Oggi, il Papa durante la trasmissione di RaiUno “A sua immagine”, ha risposto a sette
domande su Gesù formulate dai telespettatori. Di seguito il testo integrale:
D.
Santo Padre, voglio dirLe grazie per questa Sua presenza che ci riempie di gioia e
ci aiuta a ricordare che oggi è il giorno in cui Gesù dimostra nel modo più radicale
il Suo amore, cioè morendo in Croce da innocente. E proprio sul tema del dolore innocente
è la prima domanda che arriva da una bambina giapponese di sette anni, che Le dice:
“Mi chiamo Elena, sono giapponese ed ho sette anni. Ho tanta paura perché la casa
in cui mi sentivo sicura ha tremato, tanto tanto, e molti miei coetanei sono morti.

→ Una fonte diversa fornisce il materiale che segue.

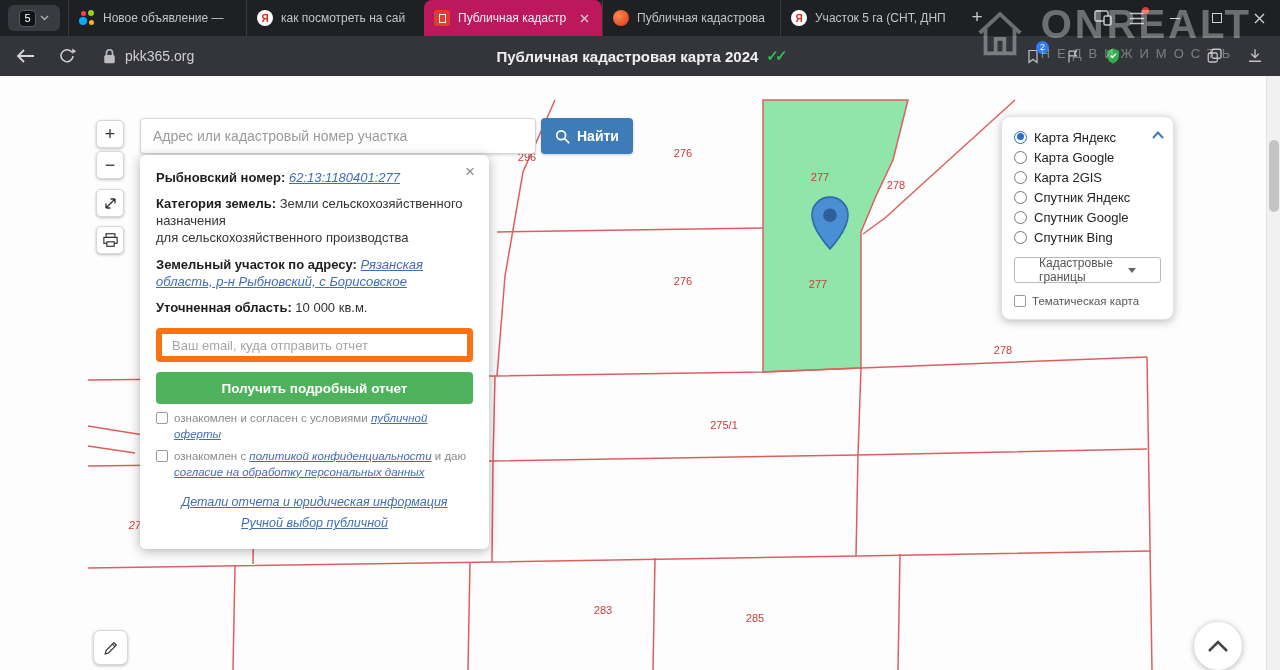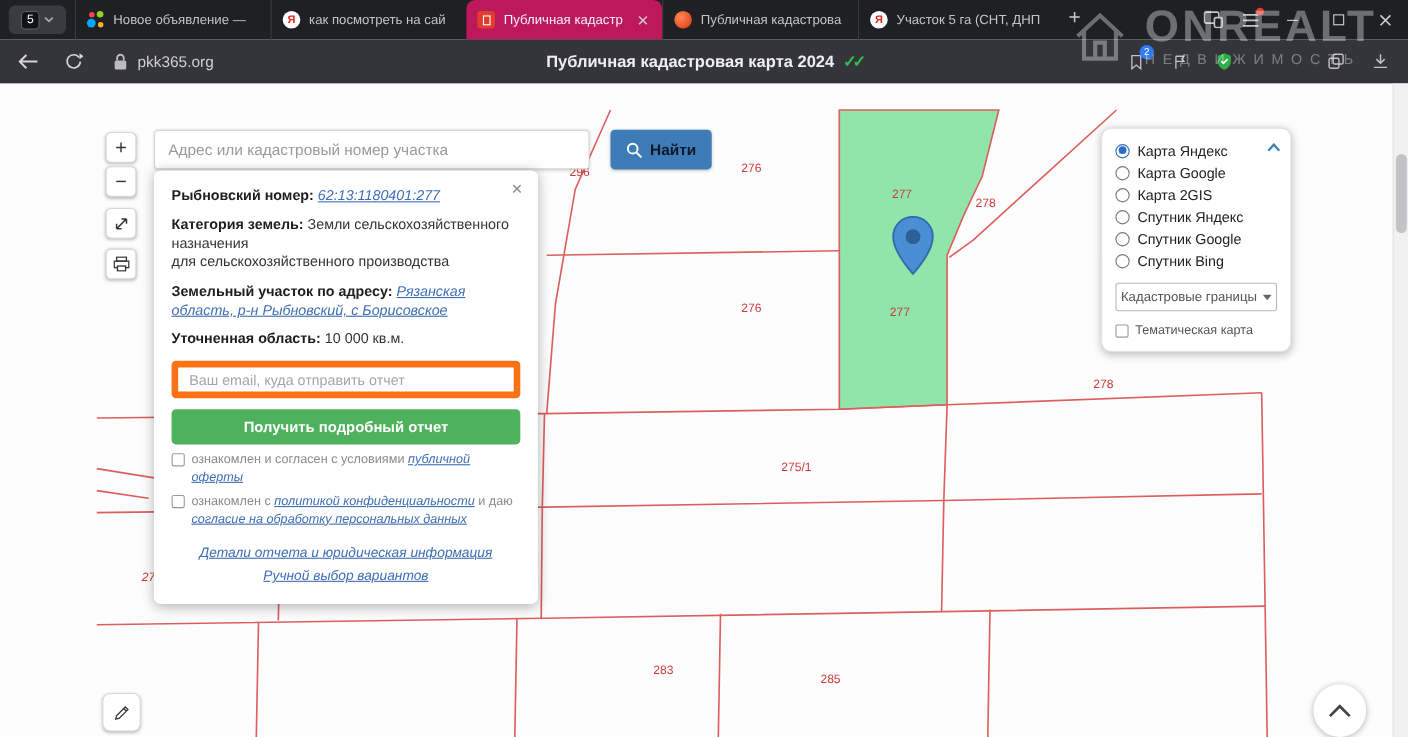"Найти" .search-btn { color: #0f172a -> #ffffff; margin-left: 14px -> none }
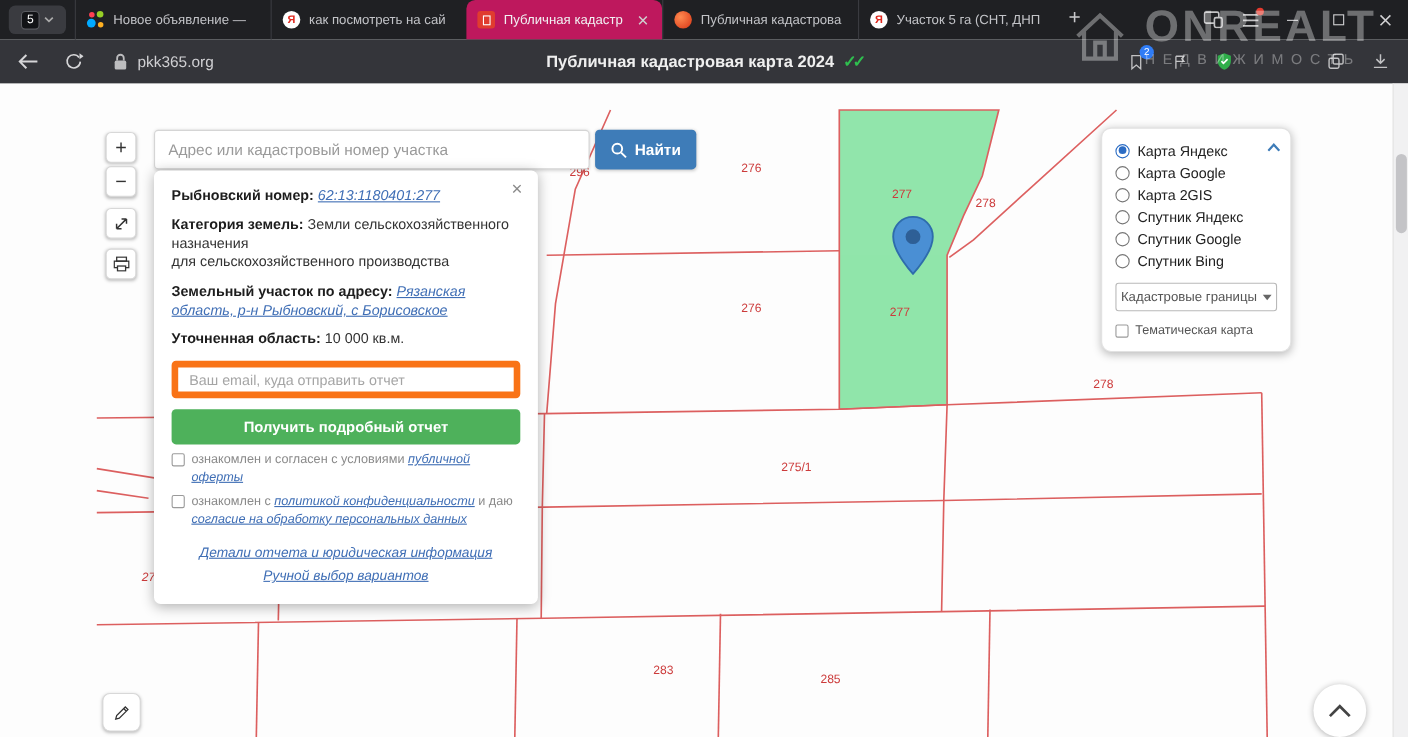"Кадастровые границы" .bound-select { padding: 0 4px -> 0 24px }
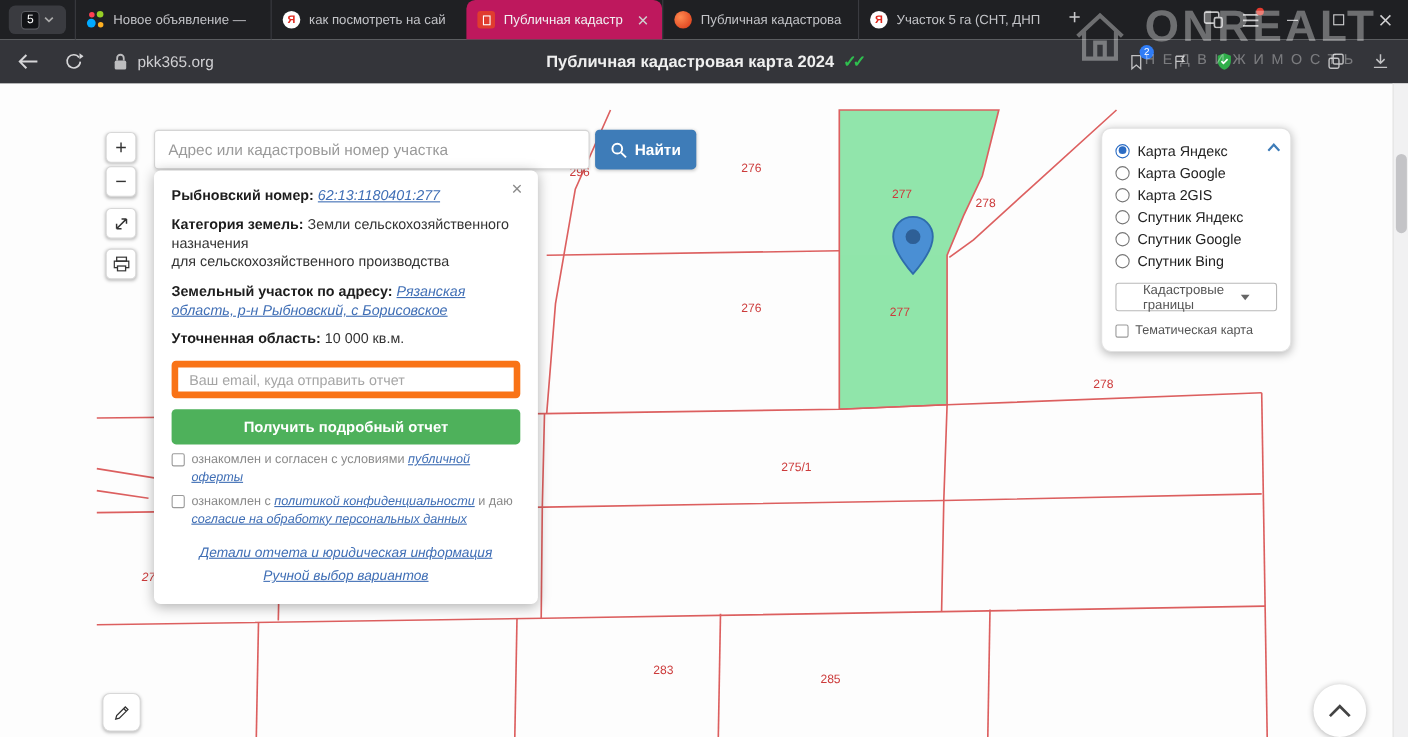"Ручной выбор вариантов" a { text: вариантов -> публичной }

Non posso andare a giocare nel parco. Chiedo: perché devo avere tanta paura? Perché
i bambini devono avere tanta tristezza? Chiedo al Papa, che parla con Dio, di spiegarmelo”.
R. Cara Elena, ti saluto di cuore. Anche a me vengono le stesse domande:
perché è così? Perché voi dovete soffrire tanto, mentre altri vivono in comodità?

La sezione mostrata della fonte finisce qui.